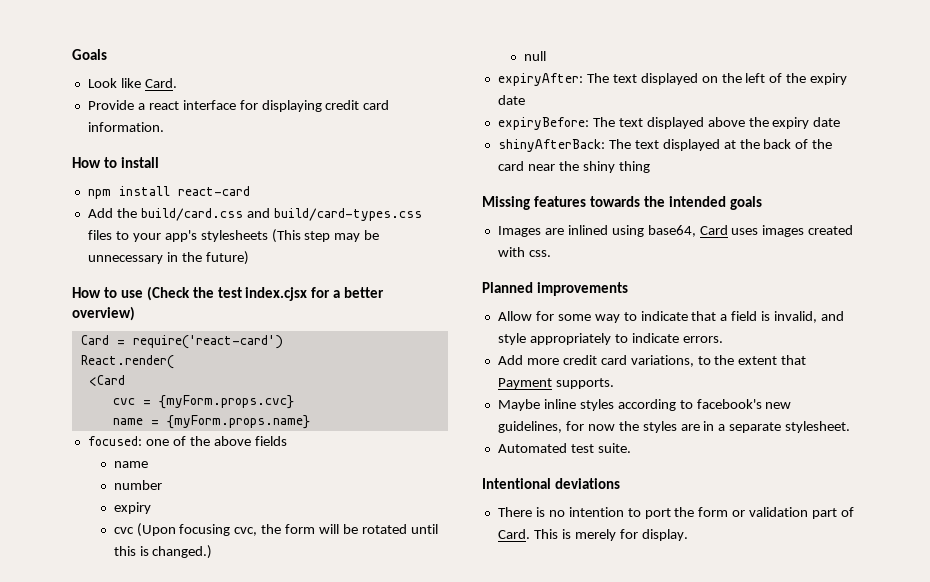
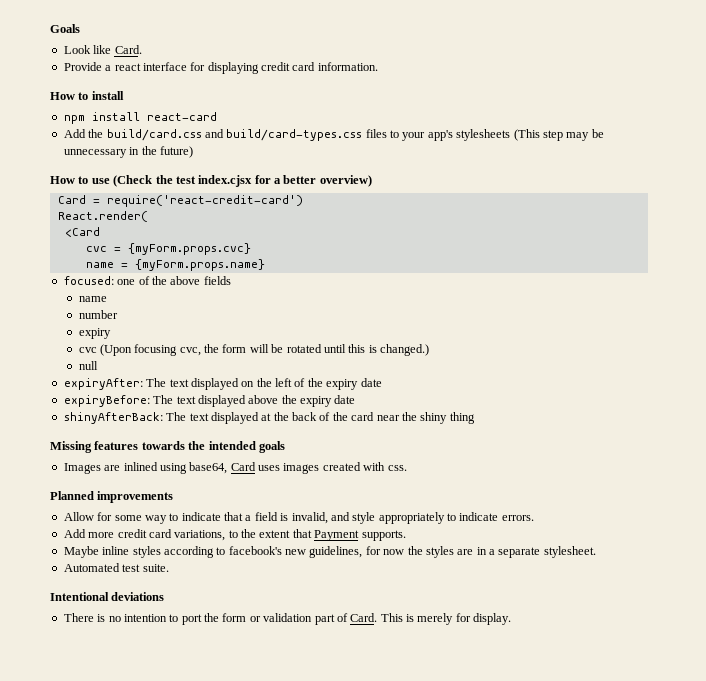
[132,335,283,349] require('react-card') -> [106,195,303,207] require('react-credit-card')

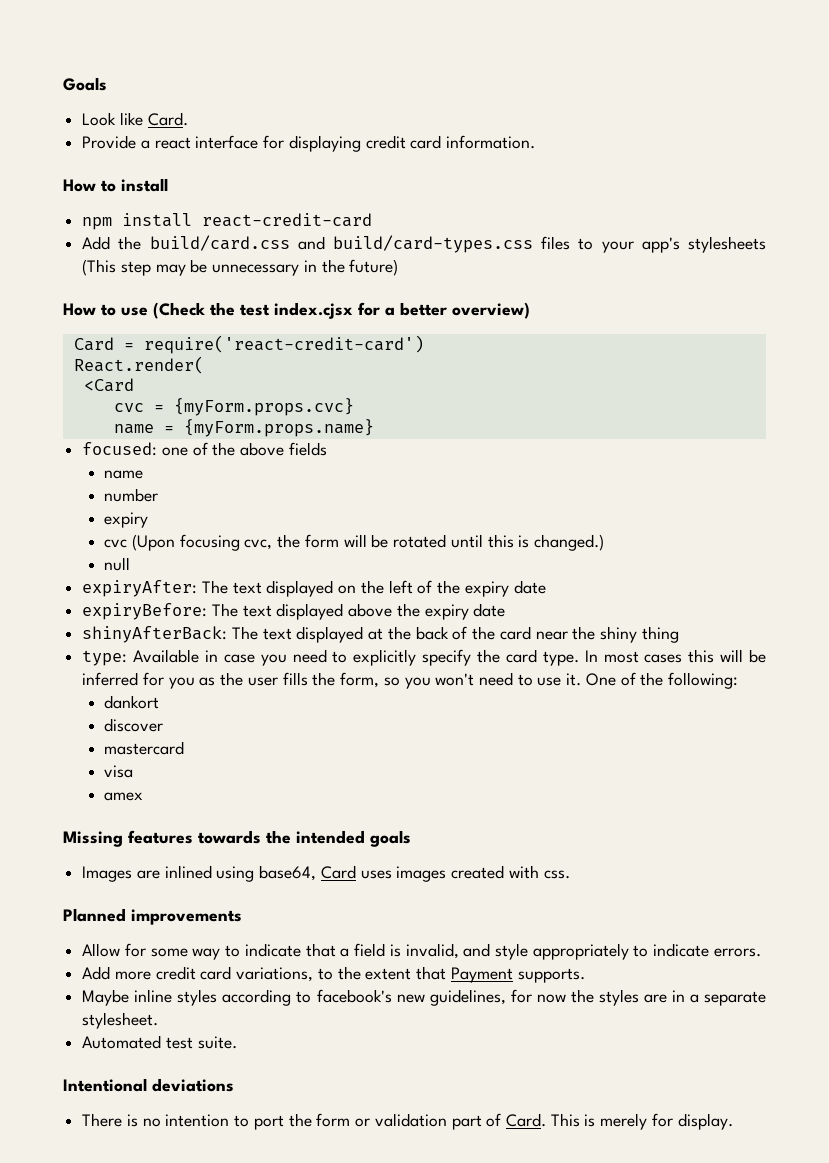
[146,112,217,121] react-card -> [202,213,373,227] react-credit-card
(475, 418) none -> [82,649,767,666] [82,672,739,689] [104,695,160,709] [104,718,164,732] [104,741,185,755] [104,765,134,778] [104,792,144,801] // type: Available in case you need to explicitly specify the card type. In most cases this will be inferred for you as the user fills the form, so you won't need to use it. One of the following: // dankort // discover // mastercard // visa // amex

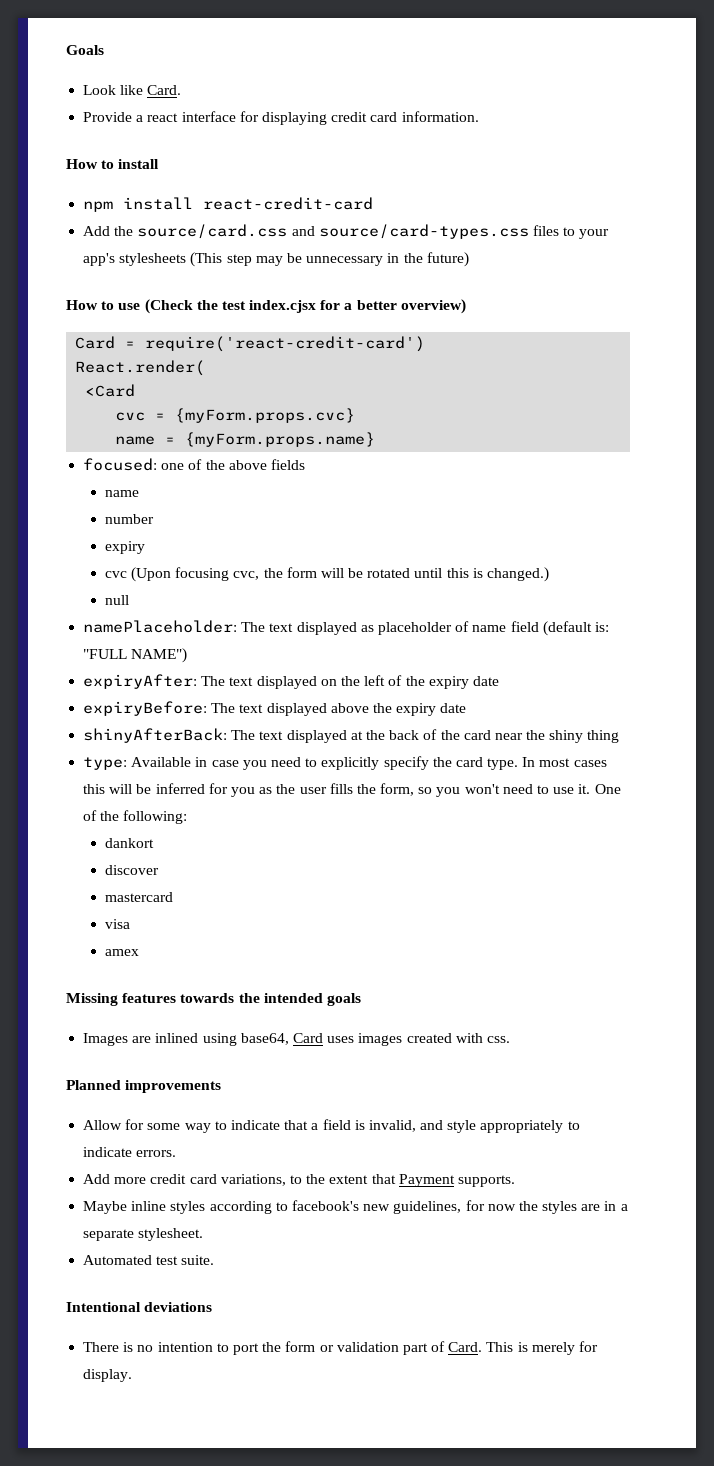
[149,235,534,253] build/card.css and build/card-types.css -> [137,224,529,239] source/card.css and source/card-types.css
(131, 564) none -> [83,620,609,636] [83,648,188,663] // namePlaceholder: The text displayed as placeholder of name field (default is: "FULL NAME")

■ **Your goal**: For this exercise, return every entry verbatim and omit all pictures.

■ **Exercise output**:
[132,335,283,349] require('react-card') -> [106,195,303,207] require('react-credit-card')

[146,112,217,121] react-card -> [202,213,373,227] react-credit-card
(475, 418) none -> [82,649,767,666] [82,672,739,689] [104,695,160,709] [104,718,164,732] [104,741,185,755] [104,765,134,778] [104,792,144,801] // type: Available in case you need to explicitly specify the card type. In most cases this will be inferred for you as the user fills the form, so you won't need to use it. One of the following: // dankort // discover // mastercard // visa // amex

[149,235,534,253] build/card.css and build/card-types.css -> [137,224,529,239] source/card.css and source/card-types.css
(131, 564) none -> [83,620,609,636] [83,648,188,663] // namePlaceholder: The text displayed as placeholder of name field (default is: "FULL NAME")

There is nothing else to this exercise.